[BRIEF]
The copy must match the data word for word and contain no pictures.

===== GIVEN DATA

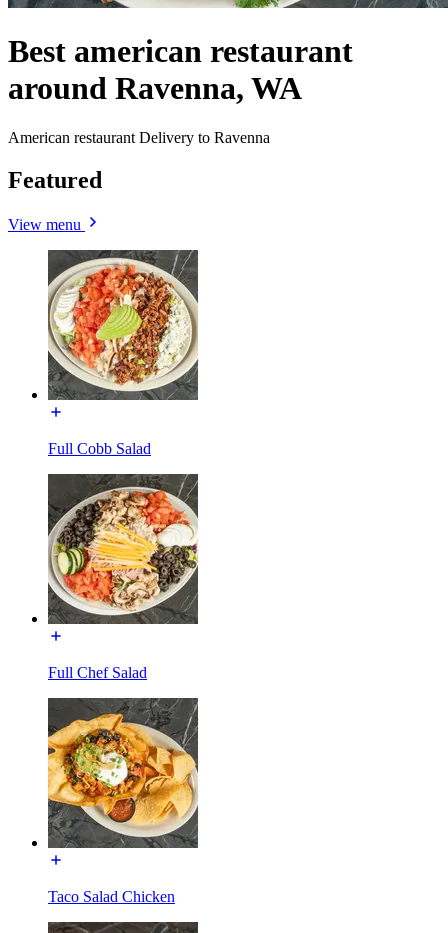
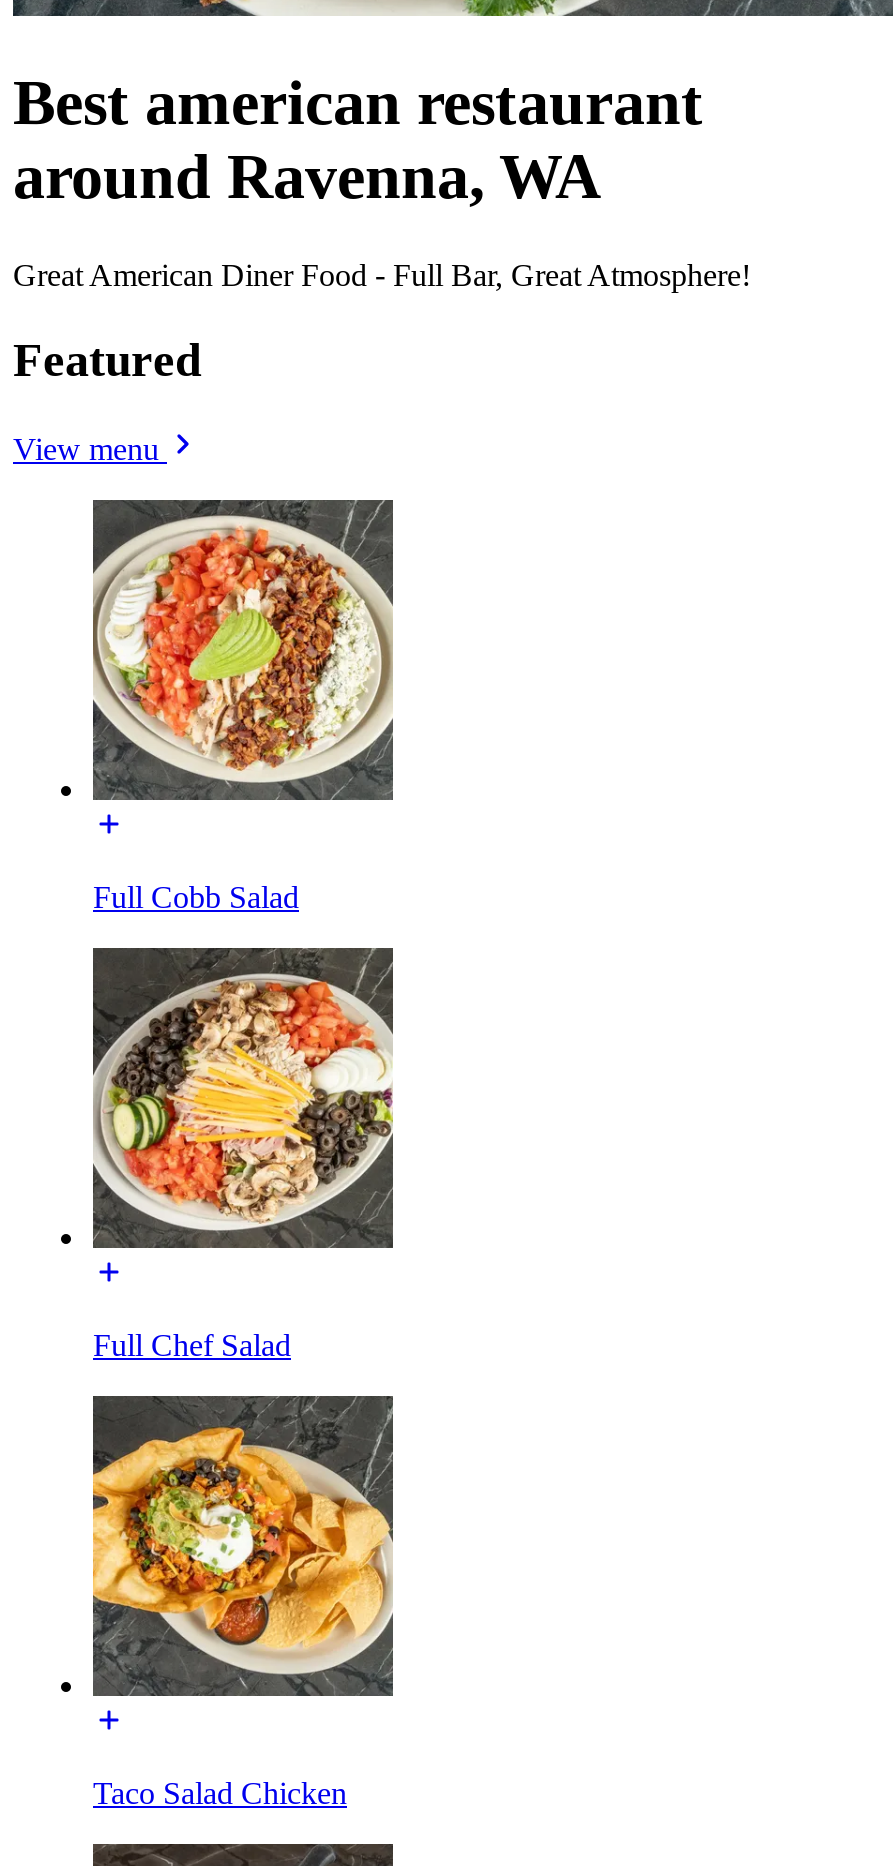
- American restaurant Delivery to Ravenna
+ Great American Diner Food - Full Bar, Great Atmosphere!
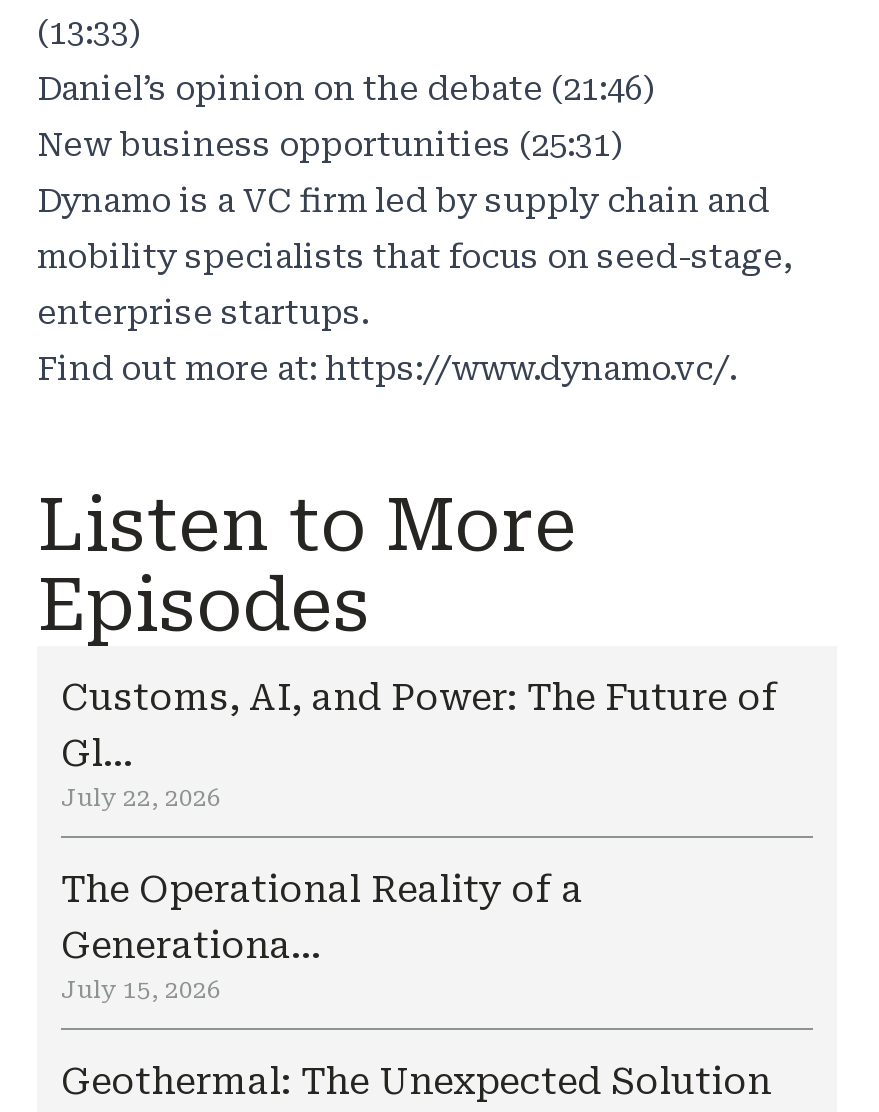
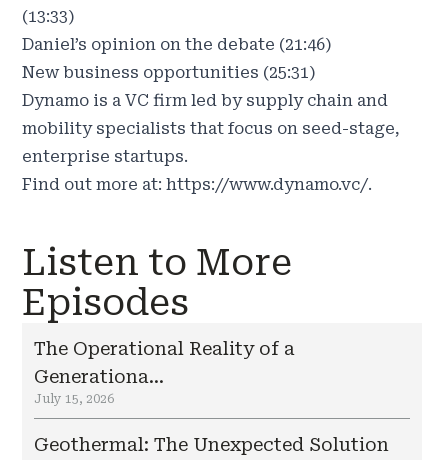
- Customs, AI, and Power: The Future of
- Gl...
- July 22, 2026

==========

[EXERCISE OUTPUT]
- American restaurant Delivery to Ravenna
+ Great American Diner Food - Full Bar, Great Atmosphere!
- Customs, AI, and Power: The Future of
- Gl...
- July 22, 2026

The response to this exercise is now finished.